[AMDGPU] Automatic conversion from wave32 to wave64

alex-t · alex-t · commit 0e647db27581 · 2025-04-25T20:51:05.000+02:00
diff --git a/llvm/lib/Target/AMDGPU/AMDGPU.h b/llvm/lib/Target/AMDGPU/AMDGPU.h
@@ -51,6 +51,7 @@ FunctionPass *createSIMemoryLegalizerPass();
 FunctionPass *createSIInsertWaitcntsPass();
 FunctionPass *createSIPreAllocateWWMRegsLegacyPass();
 FunctionPass *createSIFormMemoryClausesLegacyPass();
+FunctionPass *createSIConvertWaveSizeLegacyPass(const TargetMachine *);
 
 FunctionPass *createSIPostRABundlerPass();
 FunctionPass *createAMDGPUImageIntrinsicOptimizerPass(const TargetMachine *);
@@ -174,6 +175,9 @@ extern char &SIShrinkInstructionsLegacyID;
 void initializeSIFixSGPRCopiesLegacyPass(PassRegistry &);
 extern char &SIFixSGPRCopiesLegacyID;
 
+void initializeSIConvertWaveSizeLegacyPass(PassRegistry &);
+extern char &SIConvertWaveSizeLegacyID;
+
 void initializeSIFixVGPRCopiesLegacyPass(PassRegistry &);
 extern char &SIFixVGPRCopiesID;
 
diff --git a/llvm/lib/Target/AMDGPU/AMDGPUPassRegistry.def b/llvm/lib/Target/AMDGPU/AMDGPUPassRegistry.def
@@ -67,6 +67,7 @@ FUNCTION_PASS("amdgpu-unify-divergent-exit-nodes",
               AMDGPUUnifyDivergentExitNodesPass())
 FUNCTION_PASS("amdgpu-usenative", AMDGPUUseNativeCallsPass())
 FUNCTION_PASS("si-annotate-control-flow", SIAnnotateControlFlowPass(*static_cast<const GCNTargetMachine *>(this)))
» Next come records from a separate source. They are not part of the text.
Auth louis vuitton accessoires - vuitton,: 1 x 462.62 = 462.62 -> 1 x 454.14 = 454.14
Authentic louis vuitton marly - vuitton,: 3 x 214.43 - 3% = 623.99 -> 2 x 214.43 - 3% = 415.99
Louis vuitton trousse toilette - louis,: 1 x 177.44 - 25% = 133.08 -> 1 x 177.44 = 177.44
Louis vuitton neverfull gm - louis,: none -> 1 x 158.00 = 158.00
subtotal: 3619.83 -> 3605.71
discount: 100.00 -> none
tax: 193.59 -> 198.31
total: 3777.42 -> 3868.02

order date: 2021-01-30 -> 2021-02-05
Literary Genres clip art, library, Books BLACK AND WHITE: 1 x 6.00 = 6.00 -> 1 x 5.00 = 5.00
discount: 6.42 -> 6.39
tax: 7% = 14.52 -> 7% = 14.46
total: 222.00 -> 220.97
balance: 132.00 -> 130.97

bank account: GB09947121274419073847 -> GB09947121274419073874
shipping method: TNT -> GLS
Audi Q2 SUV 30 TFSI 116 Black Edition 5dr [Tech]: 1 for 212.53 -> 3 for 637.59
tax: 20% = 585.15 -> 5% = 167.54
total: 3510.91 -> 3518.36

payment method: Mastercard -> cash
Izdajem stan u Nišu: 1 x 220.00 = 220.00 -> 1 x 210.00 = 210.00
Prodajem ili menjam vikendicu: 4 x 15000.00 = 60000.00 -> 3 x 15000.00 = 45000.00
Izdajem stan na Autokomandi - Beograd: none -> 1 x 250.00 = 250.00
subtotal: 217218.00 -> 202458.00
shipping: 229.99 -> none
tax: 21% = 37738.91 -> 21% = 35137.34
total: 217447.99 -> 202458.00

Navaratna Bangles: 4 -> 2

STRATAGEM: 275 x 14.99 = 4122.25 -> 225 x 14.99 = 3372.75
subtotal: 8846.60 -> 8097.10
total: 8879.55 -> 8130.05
+FUNCTION_PASS("si-convert-wave-size", SIConvertWaveSizePass(*static_cast<const GCNTargetMachine *>(this)))
 #undef FUNCTION_PASS
 
 #ifndef FUNCTION_ANALYSIS
diff --git a/llvm/lib/Target/AMDGPU/AMDGPUTargetMachine.cpp b/llvm/lib/Target/AMDGPU/AMDGPUTargetMachine.cpp
@@ -44,6 +44,7 @@
 #include "R600TargetMachine.h"
 #include "SIFixSGPRCopies.h"
 #include "SIFixVGPRCopies.h"
+#include "SIConvertWaveSize.h"
 #include "SIFoldOperands.h"
 #include "SIFormMemoryClauses.h"
 #include "SILoadStoreOptimizer.h"
@@ -506,6 +507,7 @@ extern "C" LLVM_EXTERNAL_VISIBILITY void LLVMInitializeAMDGPUTarget() {
   initializeSILowerSGPRSpillsLegacyPass(*PR);
   initializeSIFixSGPRCopiesLegacyPass(*PR);
   initializeSIFixVGPRCopiesLegacyPass(*PR);
+  initializeSIConvertWaveSizeLegacyPass(*PR);
   initializeSIFoldOperandsLegacyPass(*PR);
   initializeSIPeepholeSDWALegacyPass(*PR);
   initializeSIShrinkInstructionsLegacyPass(*PR);
diff --git a/llvm/lib/Target/AMDGPU/CMakeLists.txt b/llvm/lib/Target/AMDGPU/CMakeLists.txt
@@ -150,6 +150,7 @@ add_llvm_target(AMDGPUCodeGen
   SIAnnotateControlFlow.cpp
   SIFixSGPRCopies.cpp
   SIFixVGPRCopies.cpp
+  SIConvertWaveSize.cpp
   SIFoldOperands.cpp
   SIFormMemoryClauses.cpp
   SIFrameLowering.cpp
diff --git a/llvm/lib/Target/AMDGPU/SIConvertWaveSize.cpp b/llvm/lib/Target/AMDGPU/SIConvertWaveSize.cpp
@@ -0,0 +1,321 @@
+//===- SIConvertWaveSize.cpp - Automatically converts wave32 kernels to wave64
+//---------===//
+//
+// Part of the LLVM Project, under the Apache License v2.0 WITH LLVM Exceptions.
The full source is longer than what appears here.